**YOUR INSTRUCTIONS**
Please return all lines from the records below that include the string "Engineering".

**Modification records**
┄┄┄┄┄┄┄┄┄┄┄┄┄┄┄┄┄┄┄┄

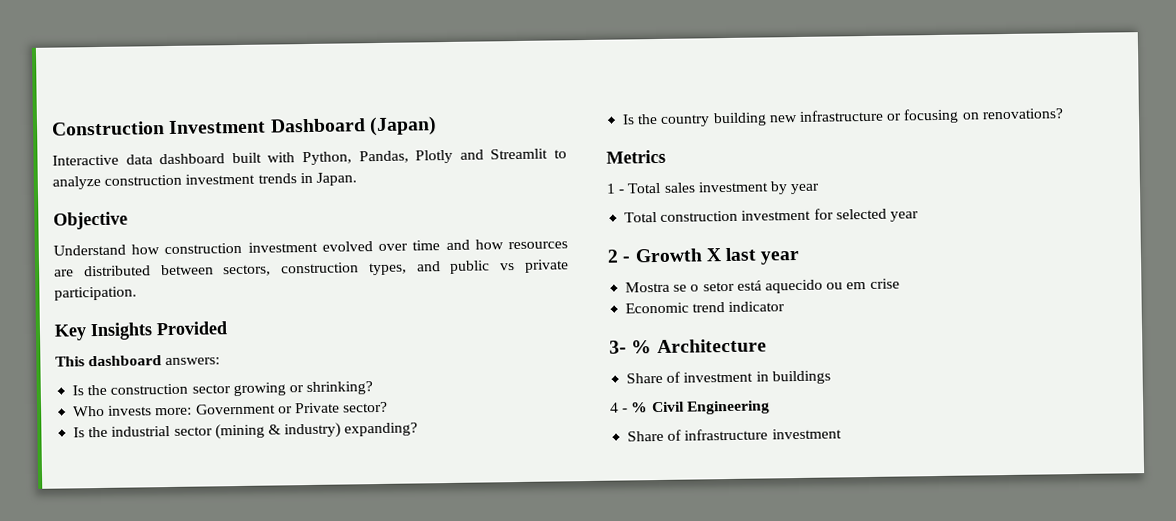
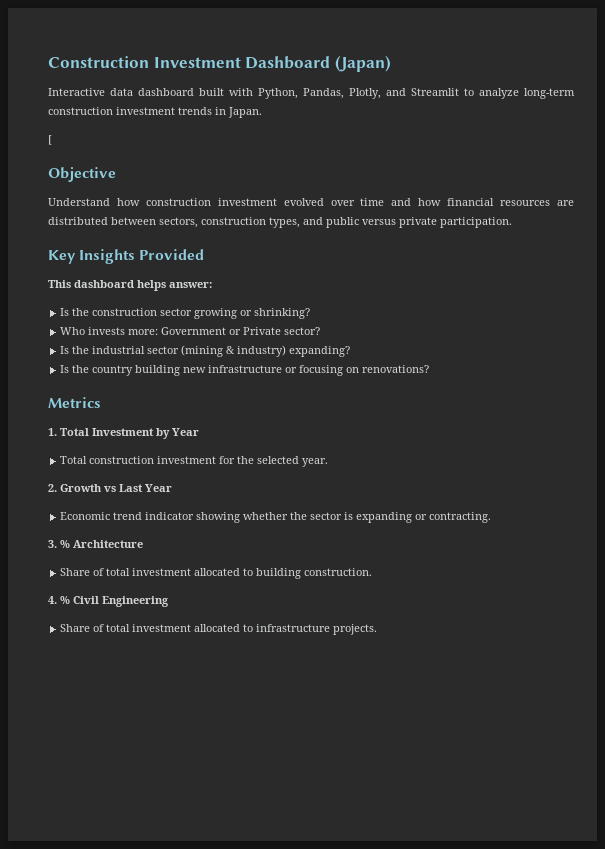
- Interactive data dashboard built with Python, Pandas, Plotly and Streamlit to analyze construction investment trends in Japan.
+ Interactive data dashboard built with Python, Pandas, Plotly, and Streamlit to analyze long-term construction investment trends in Japan.
+ [
- Understand how construction investment evolved over time and how resources are distributed between sectors, construction types, and public vs private participation.
+ Understand how construction investment evolved over time and how financial resources are distributed between sectors, construction types, and public versus private participation.
- This dashboard answers:
+ This dashboard helps answer:
- 1 - Total sales investment by year
- Total construction investment for selected year
- 2 - Growth X last year
- Mostra se o setor está aquecido ou em crise
- Economic trend indicator
- 3- % Architecture
- Share of investment in buildings
- 4 - % Civil Engineering
+ 1. Total Investment by Year
+ Total construction investment for the selected year.
+ 2. Growth vs Last Year
+ Economic trend indicator showing whether the sector is expanding or contracting.
+ 3. % Architecture
+ Share of total investment allocated to building construction.
+ 4. % Civil Engineering
- Share of infrastructure investment
+ Share of total investment allocated to infrastructure projects.

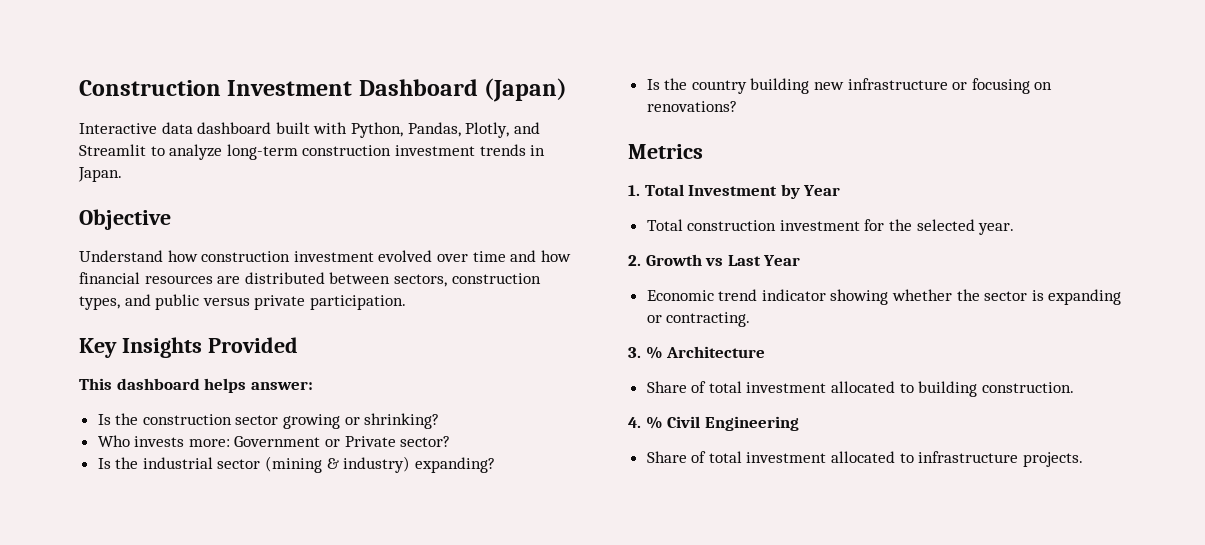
- [

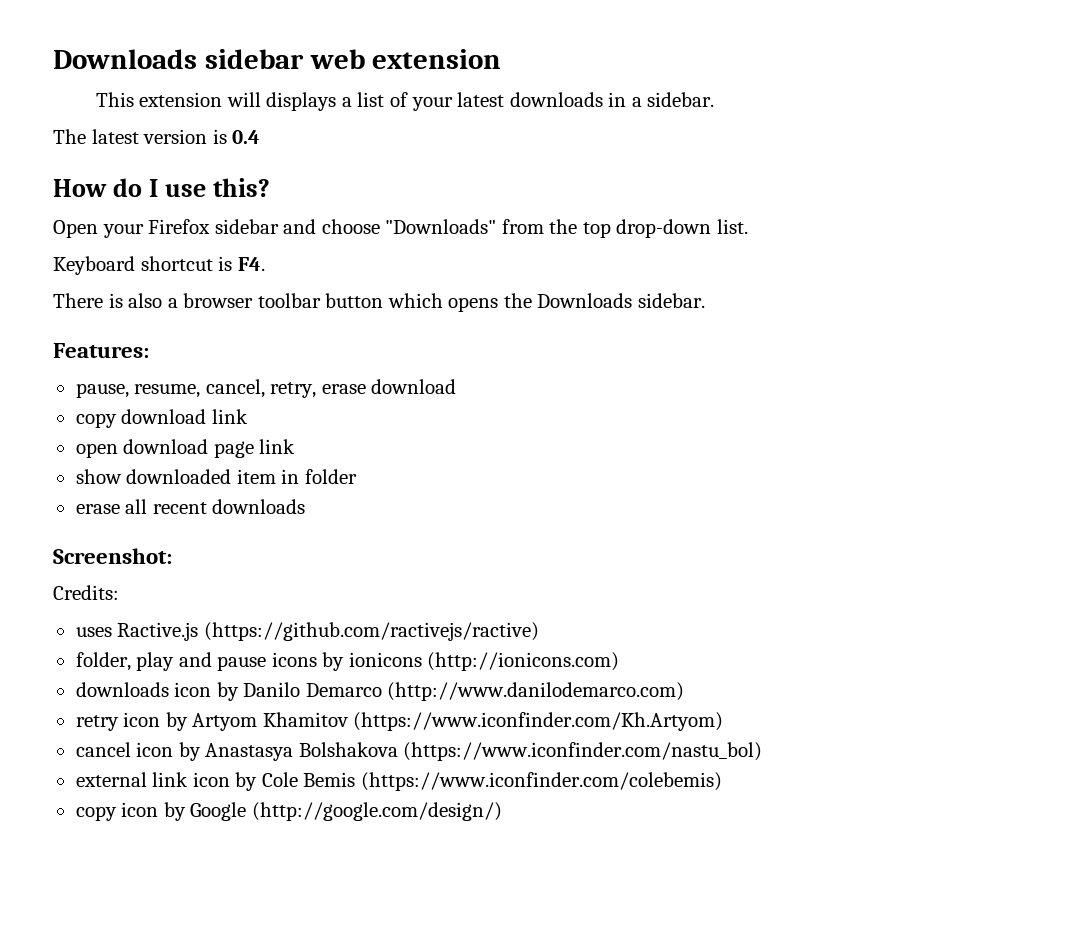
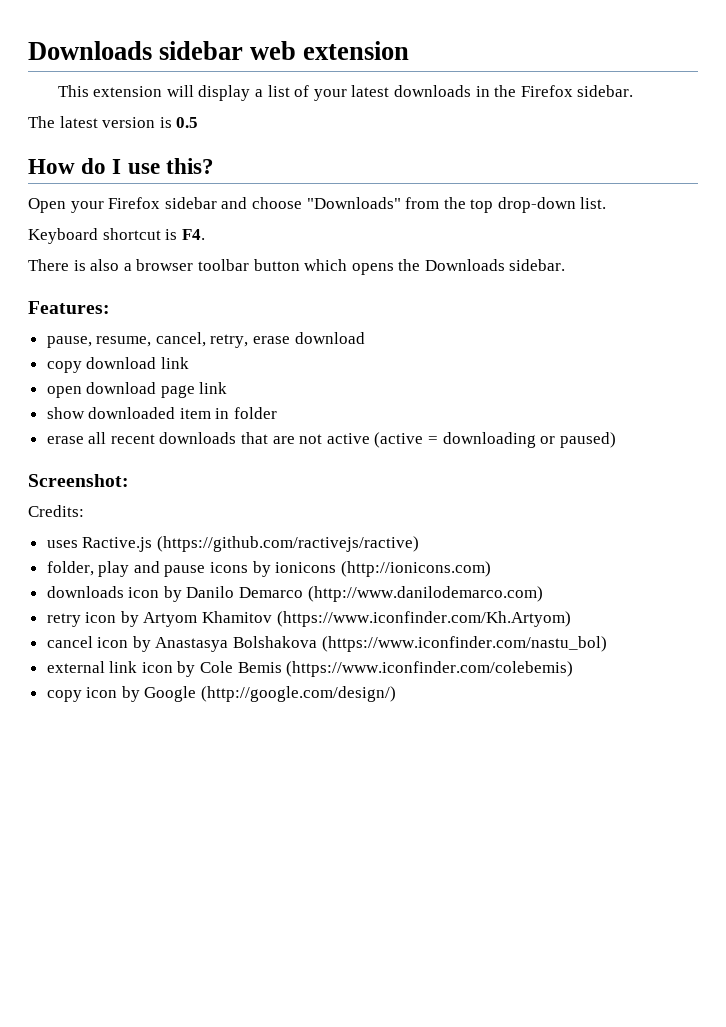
- This extension will displays a list of your latest downloads in a sidebar.
+ This extension will display a list of your latest downloads in the Firefox sidebar.
- The latest version is 0.4
+ The latest version is 0.5
- erase all recent downloads
+ erase all recent downloads that are not active (active = downloading or paused)

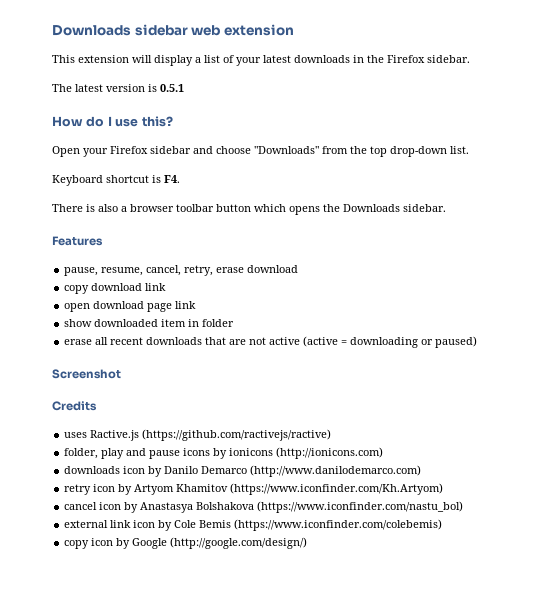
- The latest version is 0.5
+ The latest version is 0.5.1
- Features:
+ Features
- Screenshot:
- Credits:
+ Screenshot
+ Credits

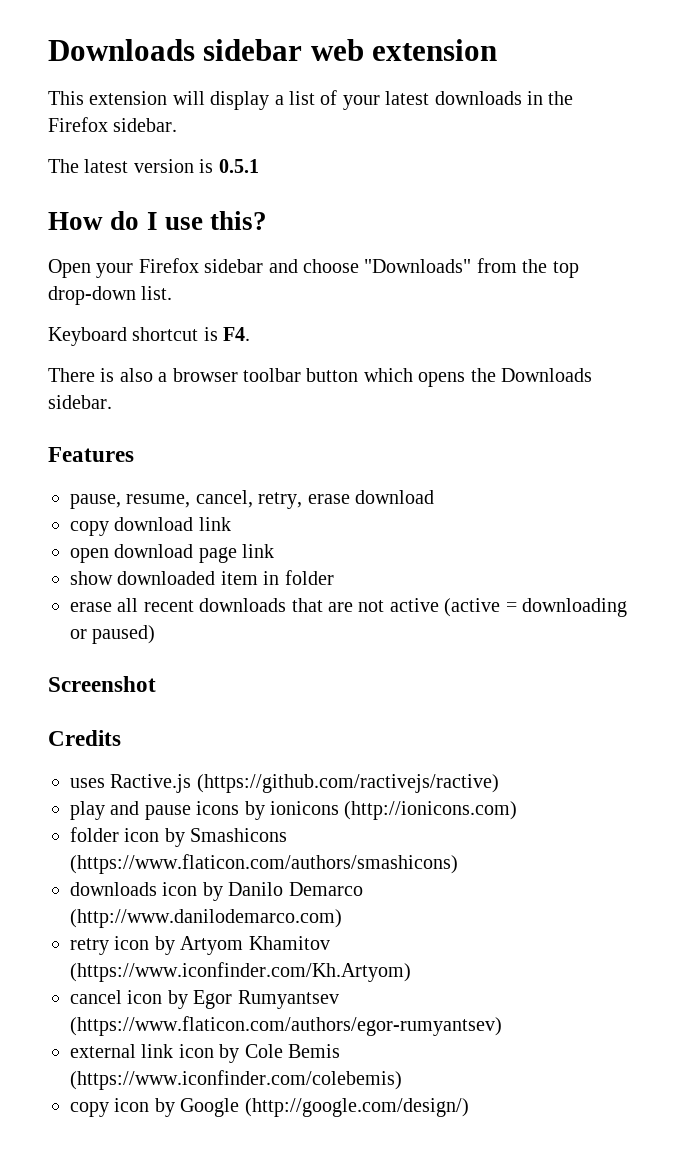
- folder, play and pause icons by ionicons (http://ionicons.com)
+ play and pause icons by ionicons (http://ionicons.com)
+ folder icon by Smashicons (https://www.flaticon.com/authors/smashicons)
- cancel icon by Anastasya Bolshakova (https://www.iconfinder.com/nastu_bol)
+ cancel icon by Egor Rumyantsev (https://www.flaticon.com/authors/egor-rumyantsev)

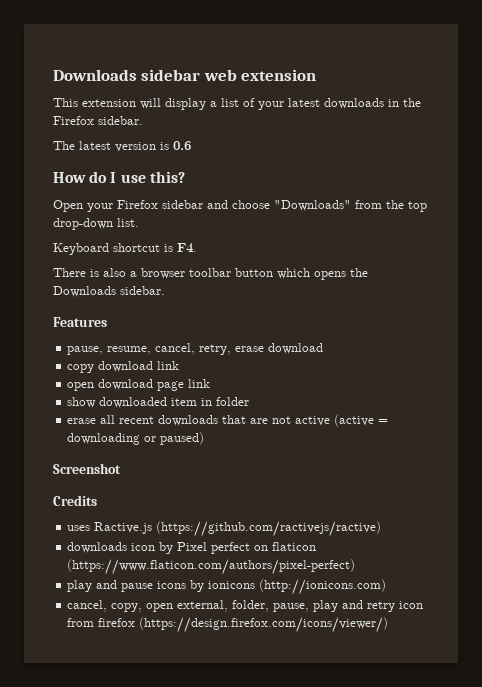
- The latest version is 0.5.1
+ The latest version is 0.6
+ downloads icon by Pixel perfect on flaticon (https://www.flaticon.com/authors/pixel-perfect)
- folder icon by Smashicons (https://www.flaticon.com/authors/smashicons)
- downloads icon by Danilo Demarco (http://www.danilodemarco.com)
- retry icon by Artyom Khamitov (https://www.iconfinder.com/Kh.Artyom)
- cancel icon by Egor Rumyantsev (https://www.flaticon.com/authors/egor-rumyantsev)
- external link icon by Cole Bemis (https://www.iconfinder.com/colebemis)
- copy icon by Google (http://google.com/design/)
+ cancel, copy, open external, folder, pause, play and retry icon from firefox (https://design.firefox.com/icons/viewer/)

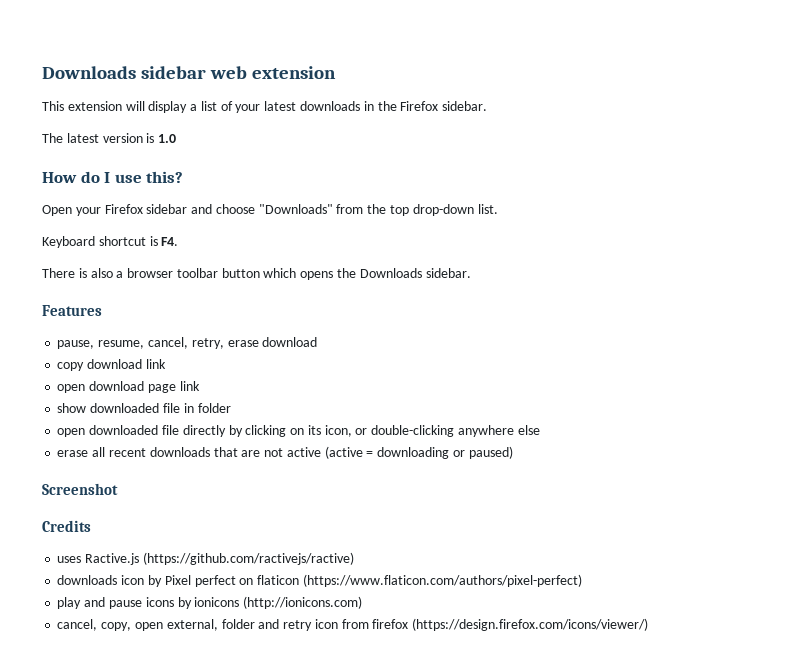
- The latest version is 0.6
+ The latest version is 1.0
- show downloaded item in folder
+ show downloaded file in folder
+ open downloaded file directly by clicking on its icon, or double-clicking anywhere else
- cancel, copy, open external, folder, pause, play and retry icon from firefox (https://design.firefox.com/icons/viewer/)
+ cancel, copy, open external, folder and retry icon from firefox (https://design.firefox.com/icons/viewer/)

┄┄┄┄┄┄┄┄┄┄┄┄┄┄┄┄┄┄┄┄

**OUTPUT FOR THIS TASK**
- 4 - % Civil Engineering
+ 4. % Civil Engineering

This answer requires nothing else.